23rd Treasurer of Minnesota
- In office January 6, 1975 – January 3, 1983
- Governor: Wendell R. Anderson
- Preceded by: Val Bjornson
- Succeeded by: Robert W. Mattson Jr.

Member of the Minnesota Senate from the 36th district
- In office January 2, 1973 – November 5, 1974
- Preceded by: Glenn D. McCarty
- Succeeded by: Robert J. Schmitz

Personal details
- Born: James Frank Lord November 26, 1948 Chanhassen, Minnesota, U.S.
- Died: June 6, 2008 (aged 59) Excelsior, Minnesota, U.S.
- Party: Democratic
- Relations: Miles Lord (father)
- Education: University of Minnesota (BA) William Mitchell College of Law (JD)

= Jim Lord =

American lawyer and politician

James Frank Lord (November 26, 1948 – June 6, 2008) was an American lawyer and politician who served as the Minnesota state treasurer from 1975 to 1983.

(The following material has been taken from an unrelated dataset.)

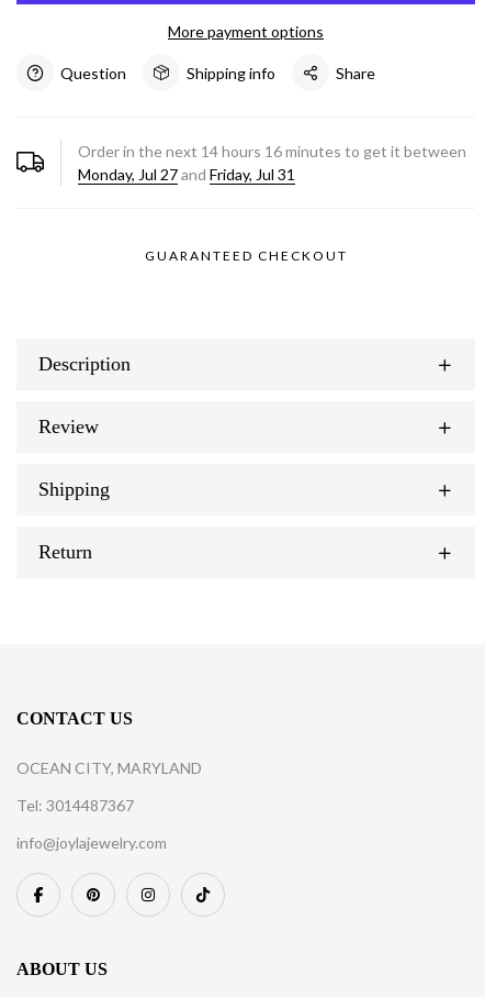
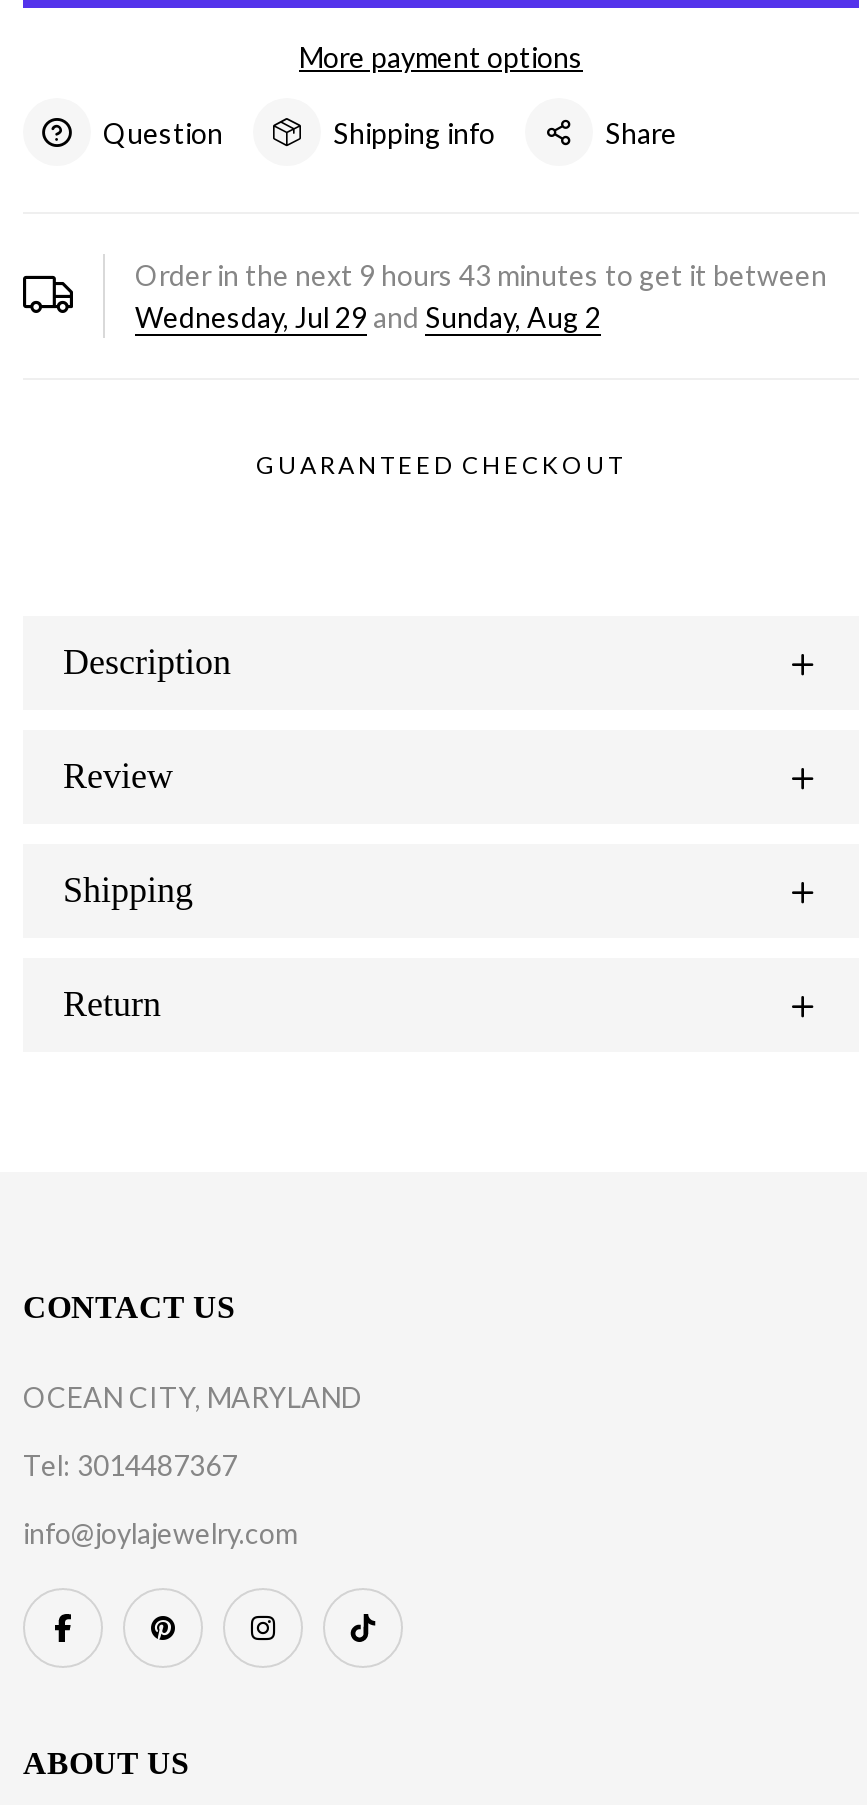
[78,142,466,161] Order in the next 14 hours 16 minutes to get it between -> [135,259,827,293] Order in the next 9 hours 43 minutes to get it between
[78,165,295,184] Monday, Jul 27 and Friday, Jul 31 -> [135,301,601,335] Wednesday, Jul 29 and Sunday, Aug 2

== Early life and education ==
Born in Chanhassen, Minnesota, Lord was the son of United States District Court Judge Miles Lord. He earned a Bachelor of Arts degree from the University of Minnesota and a Juris Doctor from the William Mitchell College of Law.

== Career ==
Lord began his career as an aide in the United States Senate for Hubert Humphrey and Walter Mondale. He also served in the United States Merchant Marine. In the 1970s, he served as a liaison between Governor Wendell R. Anderson's office other government agencies. Lord was elected to the Minnesota Senate in 1972 at the age of 23 and served from 1973 to 1975. He served as Minnesota state treasurer from 1975 to 1983.

== Personal life ==
Lord died from a heart attack in 2008. Jim lived with the love of his life, Callie Edwards for 28 years.